● Brief
Without including any image, retype the records word for word.

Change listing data

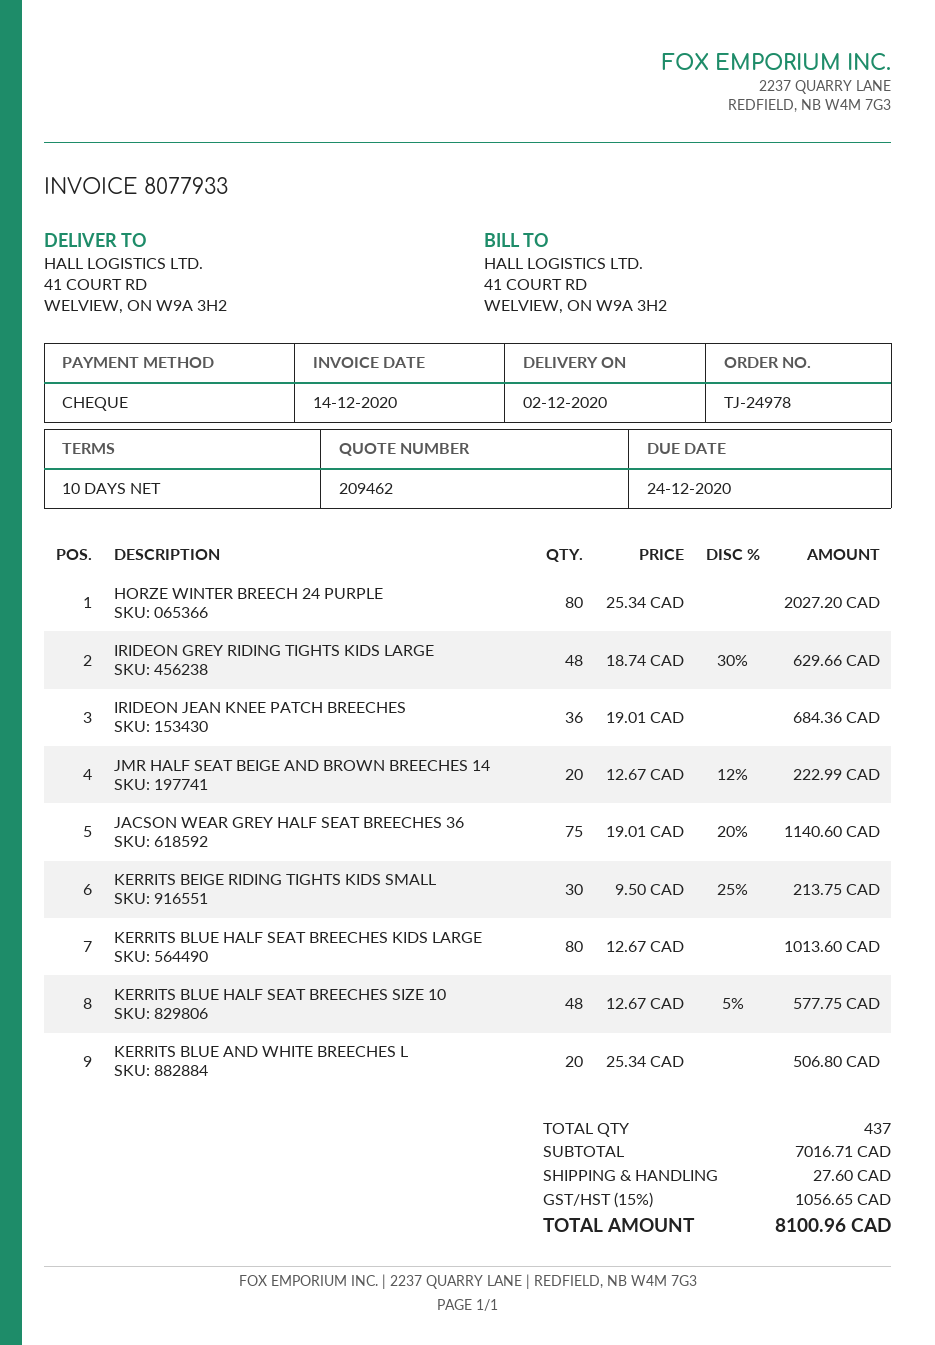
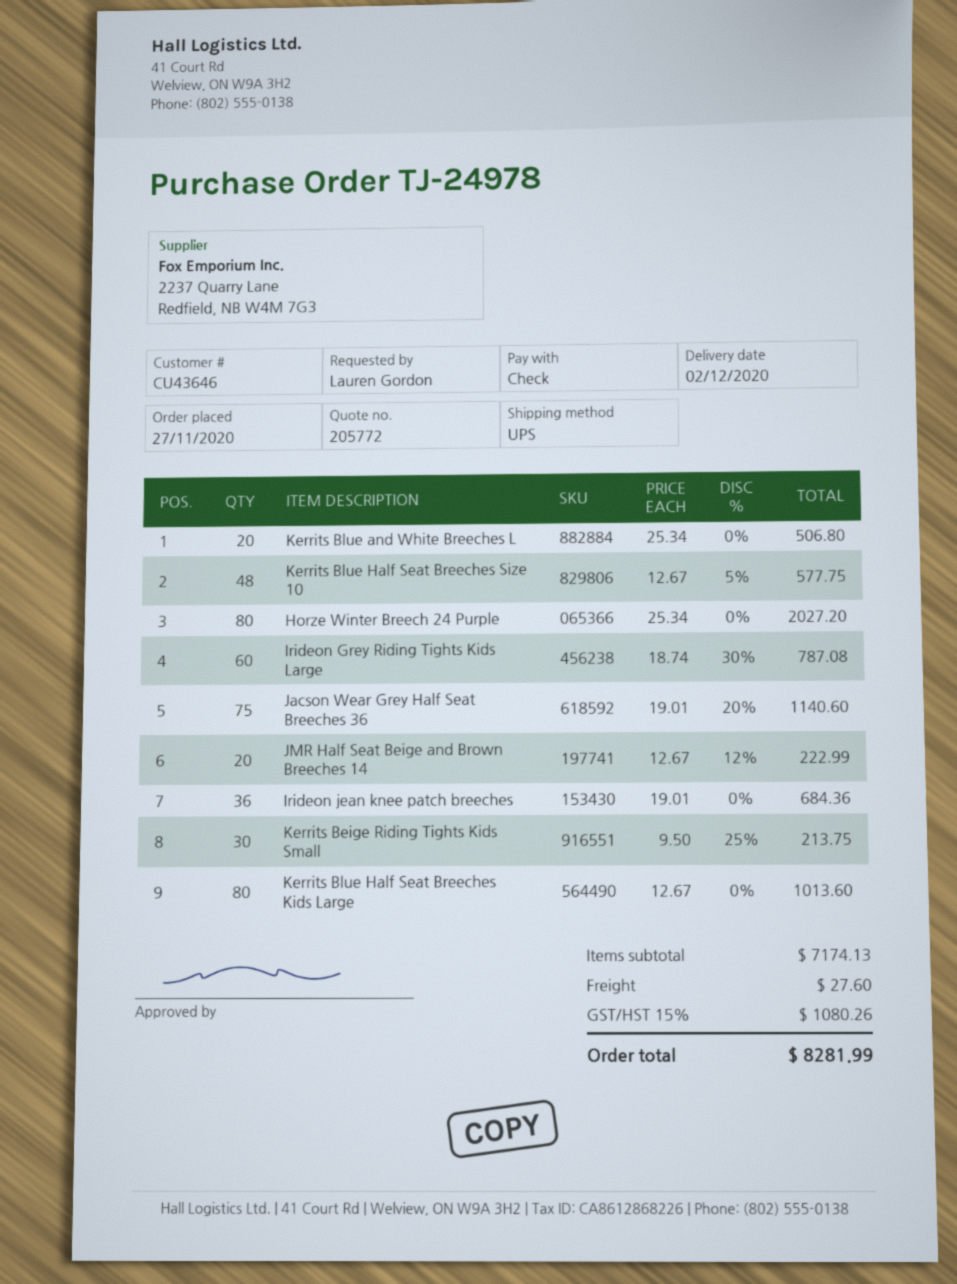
quote number: 209462 -> 205772
IRIDEON GREY RIDING TIGHTS KIDS LARGE: 48 x 18.74 - 30% = 629.66 -> 60 x 18.74 - 30% = 787.08
subtotal: 7016.71 -> 7174.13
tax: 15% = 1056.65 -> 15% = 1080.26
total: 8100.96 -> 8281.99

● Your solution
quote number: 209462 -> 205772
IRIDEON GREY RIDING TIGHTS KIDS LARGE: 48 x 18.74 - 30% = 629.66 -> 60 x 18.74 - 30% = 787.08
subtotal: 7016.71 -> 7174.13
tax: 15% = 1056.65 -> 15% = 1080.26
total: 8100.96 -> 8281.99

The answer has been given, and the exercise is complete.